Source
Endocrinologie Pédiatrique, Hôpital Necker Enfants Malades, AP-HP, Université Paris Descartes, Paris, France.
Abstract
OBJECTIVE:
To evaluate bone mineral density (BMD), fractures, and vitamin D deficiency in pediatric patients in complete remission of solid tumor; and to identify risk factors for these three abnormalities.
STUDY DESIGN:
Data were collected prospectively after completion of cancer treatment. Hormonal and vitamin D deficiencies were treated. The patients were evaluated again 1 year later.
PATIENTS:
52 consecutive patients, 30 boys and 22 girls. Among them, 21 completed the second evaluation.
MEASUREMENTS:
A clinical examination, nutritional assessment, and laboratory workup were performed.

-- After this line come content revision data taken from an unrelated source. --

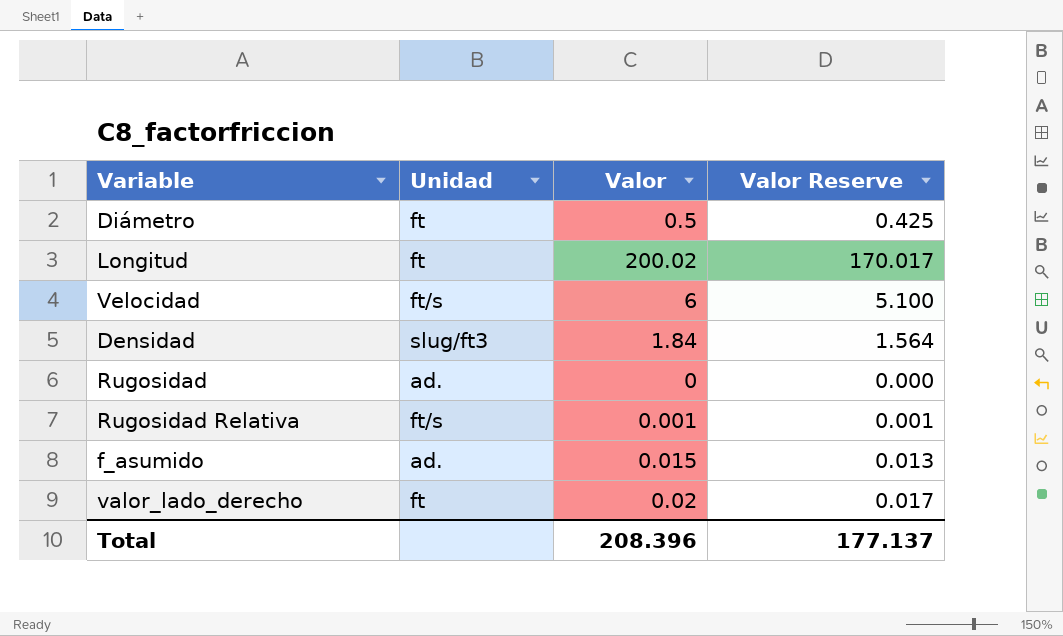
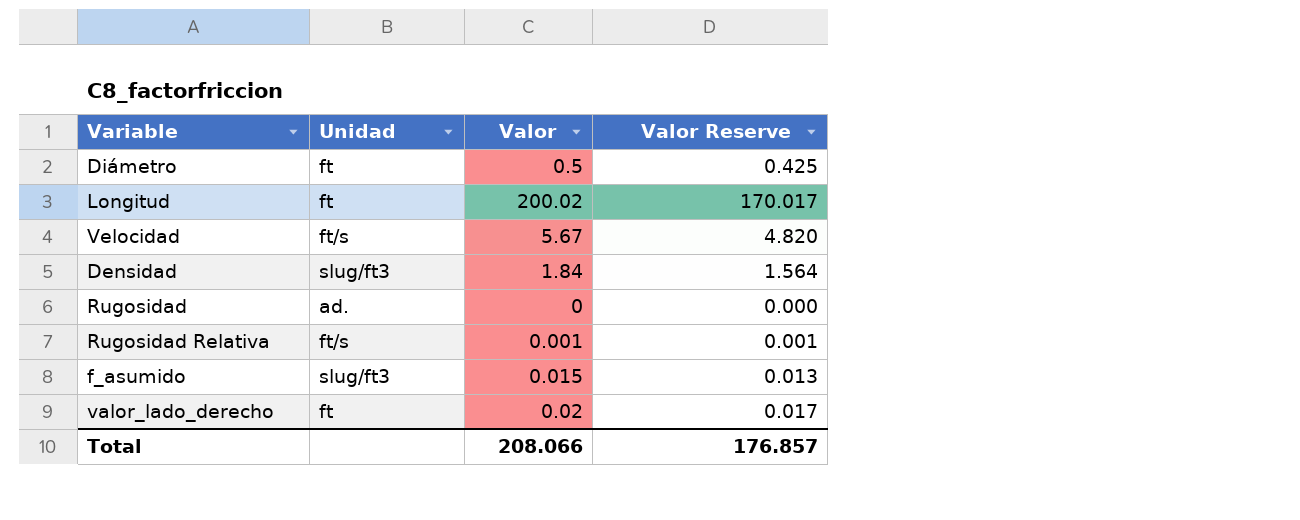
Velocidad | Valor: 6 -> 5.67
Velocidad | Valor Reserve: 5.100 -> 4.820
f_asumido | Unidad: ad. -> slug/ft3
Total | Valor: 208.396 -> 208.066
Total | Valor Reserve: 177.137 -> 176.857

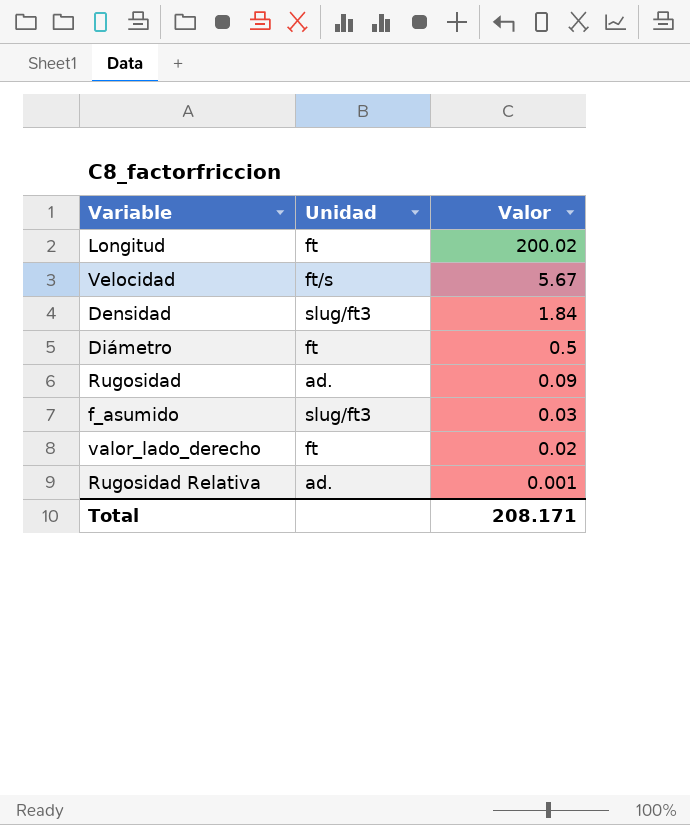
row order: none -> Valor descending
column Valor Reserve | formula: [Valor] * 0.85 -> none
Rugosidad | Valor: 0 -> 0.09
f_asumido | Valor: 0.015 -> 0.03
Rugosidad Relativa | Unidad: ft/s -> ad.
Total | Valor: 208.066 -> 208.171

BMD was measured by absorptiometry.
RESULTS:
Calcium intake was inadequate in 75% of patients and vitamin D reserves were low in 61.5%. BMD was low at the spine in 32.7%, and at the femur in 24% of patients. Spinal and femoral BMD Z-scores correlated significantly with each other. Femoral BMD Z-score showed significant positive correlations with changes in body mass index, urinary calcium/creatinine ratio, and time since treatment completion, and a significant negative correlation with treatment duration. Fractures were noted in 10 patients but were not correlated with BMD. In the 21 re-evaluated patients, no significant improvements were found in calcium intake, vitamin D status, or BMD Z-score.
CONCLUSIONS:
Survivors of childhood solid cancer have high rates of insufficient calcium intake, vitamin D deficiency, low bone mass and fractures.